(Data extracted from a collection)

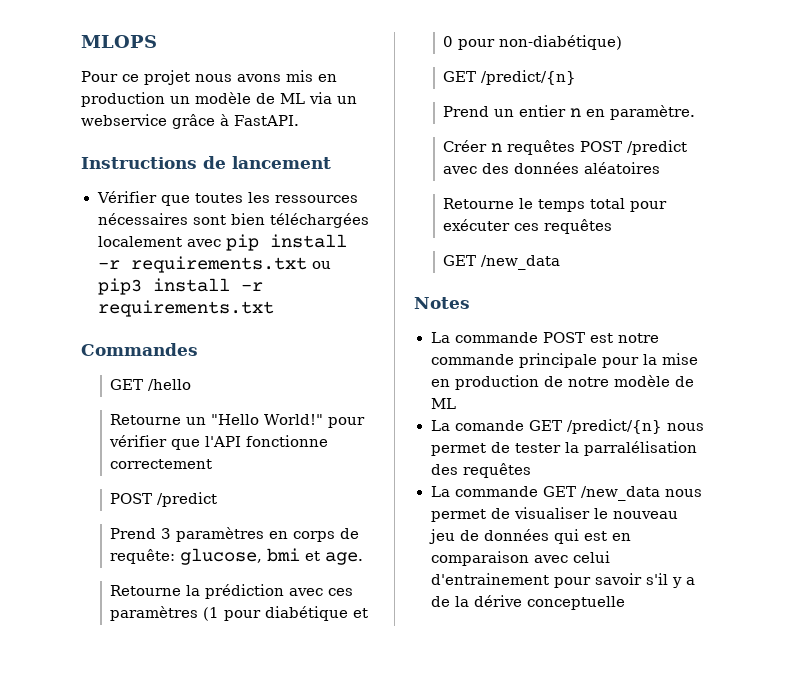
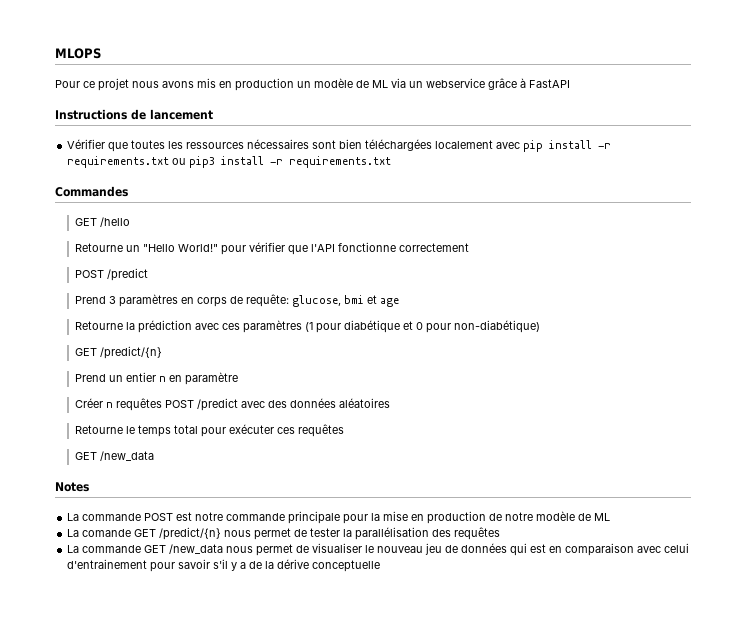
[234,115,299,126] FastAPI. -> [529,79,570,88] FastAPI
[325,552,364,565] age. -> [379,298,399,307] age
[610,105,696,120] paramètre. -> [184,372,238,385] paramètre
[583,441,697,456] parralélisation -> [355,527,430,540] parallélisation

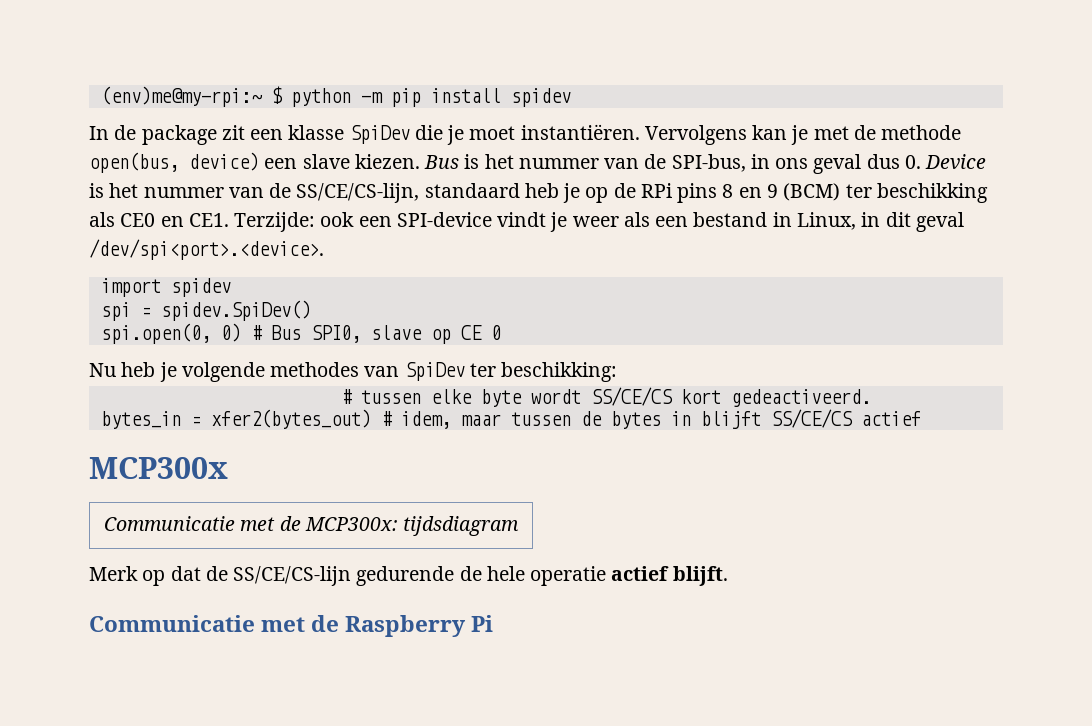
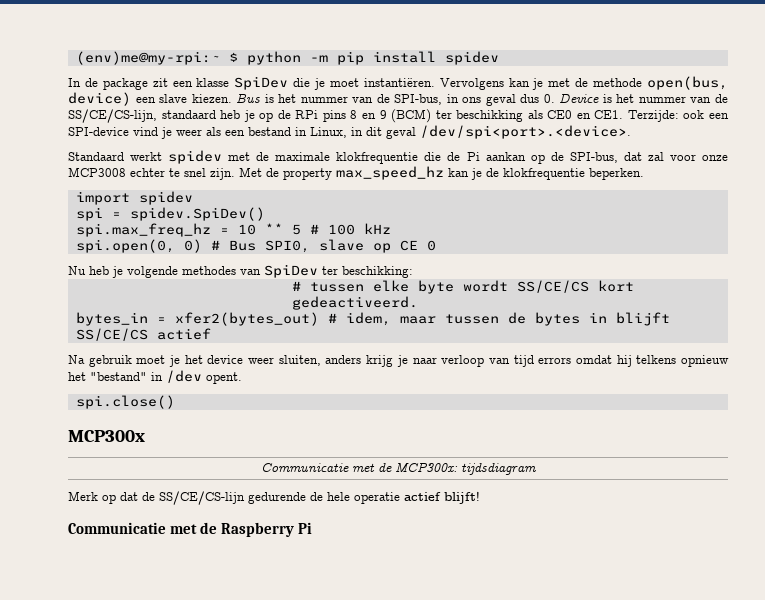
[497,212,547,227] vindt -> [133,127,158,136] vind
(324, 249) none -> [68,150,728,164] [68,166,644,180] // Standaard werkt spidev met de maximale klokfrequentie die de Pi aankan op de SPI-bus, dat zal voor onze MCP3008 echter te snel zijn. Met de property max_speed_hz kan je de klokfrequentie beperken.
(311, 310) none -> [75,223,391,237] // spi.max_freq_hz = 10 ** 5 # 100 kHz
(921, 418) none -> [68,355,729,367] [68,370,242,384] [75,395,175,409] // Na gebruik moet je het device weer sluiten, anders krijg je naar verloop van tijd errors omdat hij telkens opnieuw het "bestand" in /dev opent. // spi.close()
[672,566,728,586] blijft. -> [444,491,480,504] blijft!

### REQUIRED WORK
Copy out the lines above unchanged. Skip the images.

### RESPONSE
[234,115,299,126] FastAPI. -> [529,79,570,88] FastAPI
[325,552,364,565] age. -> [379,298,399,307] age
[610,105,696,120] paramètre. -> [184,372,238,385] paramètre
[583,441,697,456] parralélisation -> [355,527,430,540] parallélisation

[497,212,547,227] vindt -> [133,127,158,136] vind
(324, 249) none -> [68,150,728,164] [68,166,644,180] // Standaard werkt spidev met de maximale klokfrequentie die de Pi aankan op de SPI-bus, dat zal voor onze MCP3008 echter te snel zijn. Met de property max_speed_hz kan je de klokfrequentie beperken.
(311, 310) none -> [75,223,391,237] // spi.max_freq_hz = 10 ** 5 # 100 kHz
(921, 418) none -> [68,355,729,367] [68,370,242,384] [75,395,175,409] // Na gebruik moet je het device weer sluiten, anders krijg je naar verloop van tijd errors omdat hij telkens opnieuw het "bestand" in /dev opent. // spi.close()
[672,566,728,586] blijft. -> [444,491,480,504] blijft!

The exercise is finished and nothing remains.